Given the records below, pull every line with the word "bold" into the answer.

- - -

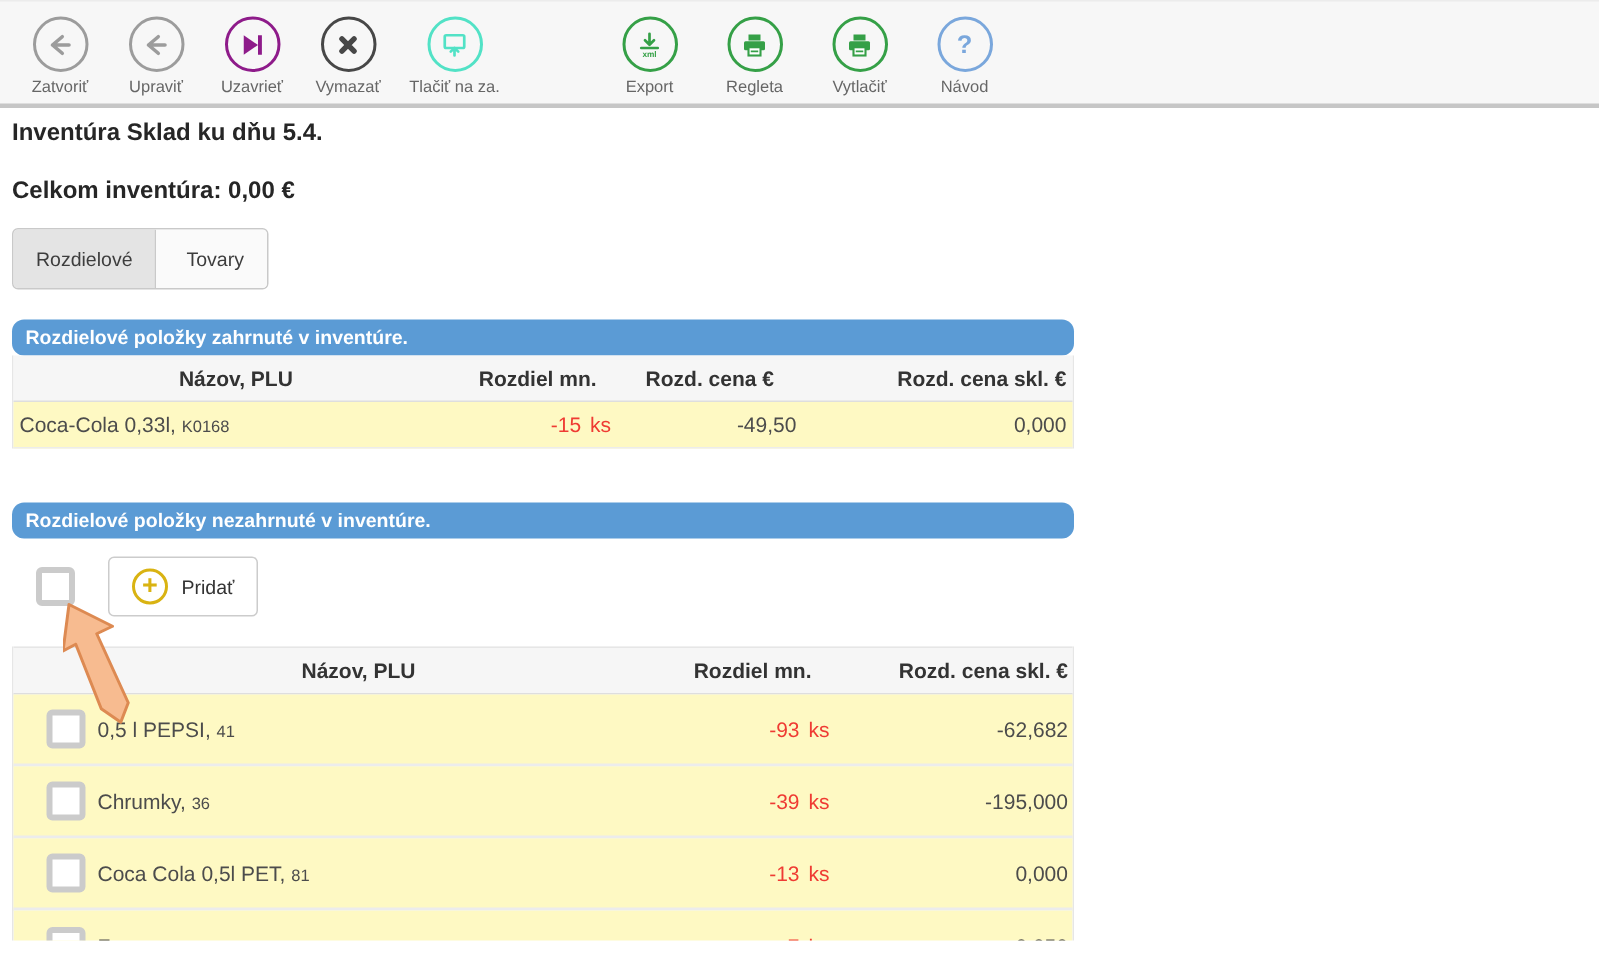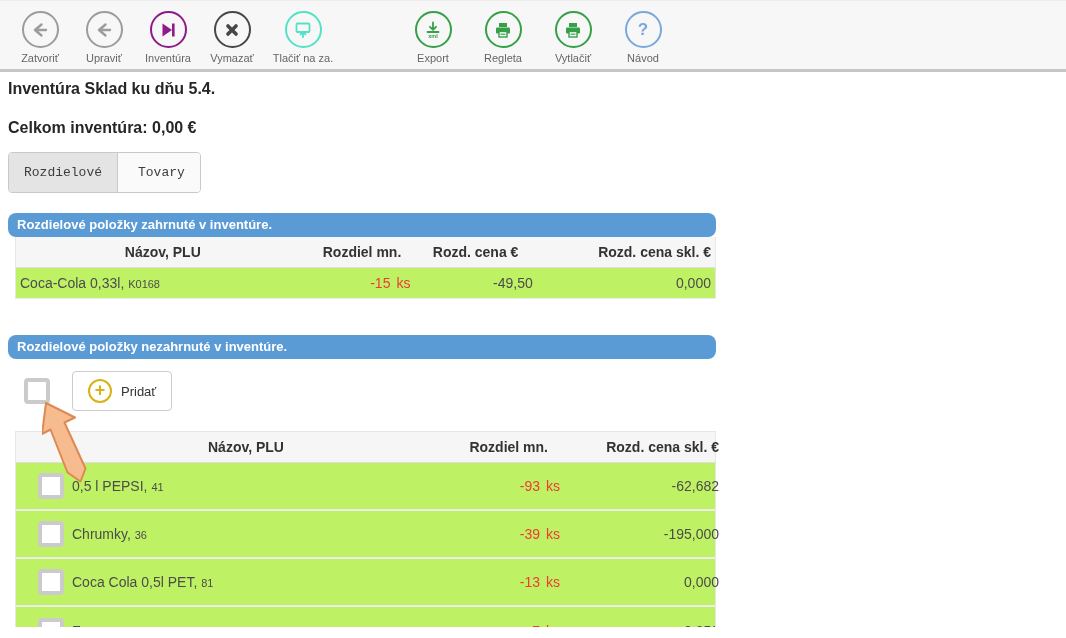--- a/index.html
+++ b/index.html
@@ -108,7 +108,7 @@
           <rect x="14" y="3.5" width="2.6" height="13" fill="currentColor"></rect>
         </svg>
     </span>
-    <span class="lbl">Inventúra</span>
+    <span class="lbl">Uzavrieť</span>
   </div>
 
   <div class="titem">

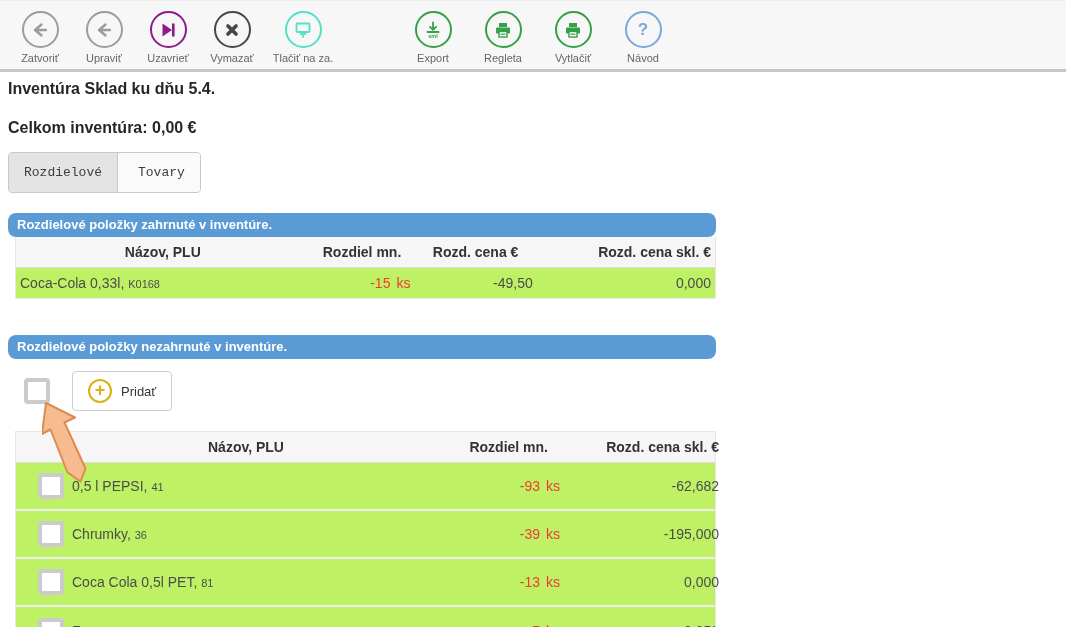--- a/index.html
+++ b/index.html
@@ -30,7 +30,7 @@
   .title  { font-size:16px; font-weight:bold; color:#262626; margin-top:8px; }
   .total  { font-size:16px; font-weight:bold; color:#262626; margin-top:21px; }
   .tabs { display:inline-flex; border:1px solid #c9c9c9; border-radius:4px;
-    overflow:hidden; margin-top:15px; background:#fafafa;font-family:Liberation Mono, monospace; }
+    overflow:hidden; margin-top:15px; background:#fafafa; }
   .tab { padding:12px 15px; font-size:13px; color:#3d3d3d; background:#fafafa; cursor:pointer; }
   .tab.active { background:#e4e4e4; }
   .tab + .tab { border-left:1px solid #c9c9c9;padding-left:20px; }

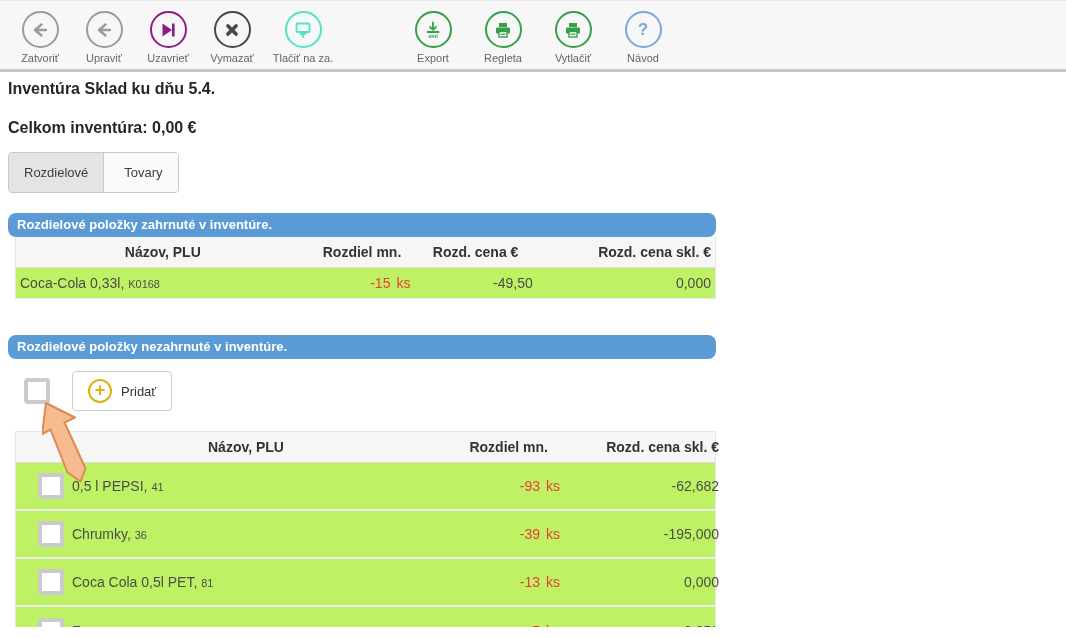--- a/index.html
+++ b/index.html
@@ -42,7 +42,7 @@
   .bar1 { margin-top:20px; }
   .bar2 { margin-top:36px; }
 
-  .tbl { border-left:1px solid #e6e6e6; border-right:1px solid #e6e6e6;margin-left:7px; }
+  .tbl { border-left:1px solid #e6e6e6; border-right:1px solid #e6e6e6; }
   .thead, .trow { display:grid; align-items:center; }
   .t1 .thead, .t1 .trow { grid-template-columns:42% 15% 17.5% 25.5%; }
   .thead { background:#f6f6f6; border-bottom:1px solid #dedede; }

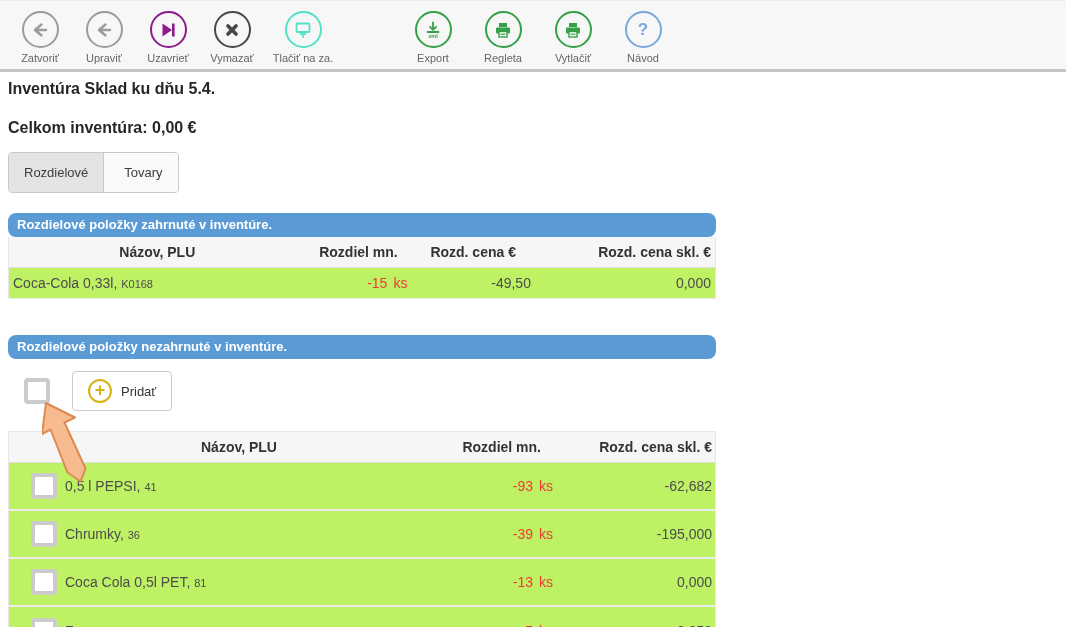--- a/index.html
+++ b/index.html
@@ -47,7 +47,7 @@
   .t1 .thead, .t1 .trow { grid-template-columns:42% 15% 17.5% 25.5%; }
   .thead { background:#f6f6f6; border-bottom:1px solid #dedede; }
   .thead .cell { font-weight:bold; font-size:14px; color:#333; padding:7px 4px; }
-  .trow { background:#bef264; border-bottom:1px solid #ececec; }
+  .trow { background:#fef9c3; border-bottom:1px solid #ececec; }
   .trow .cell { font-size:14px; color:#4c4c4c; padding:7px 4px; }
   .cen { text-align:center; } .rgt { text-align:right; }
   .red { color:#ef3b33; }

- - -

Task result:
   .title  { font-size:16px; font-weight:bold; color:#262626; margin-top:8px; }
   .total  { font-size:16px; font-weight:bold; color:#262626; margin-top:21px; }
   .thead .cell { font-weight:bold; font-size:14px; color:#333; padding:7px 4px; }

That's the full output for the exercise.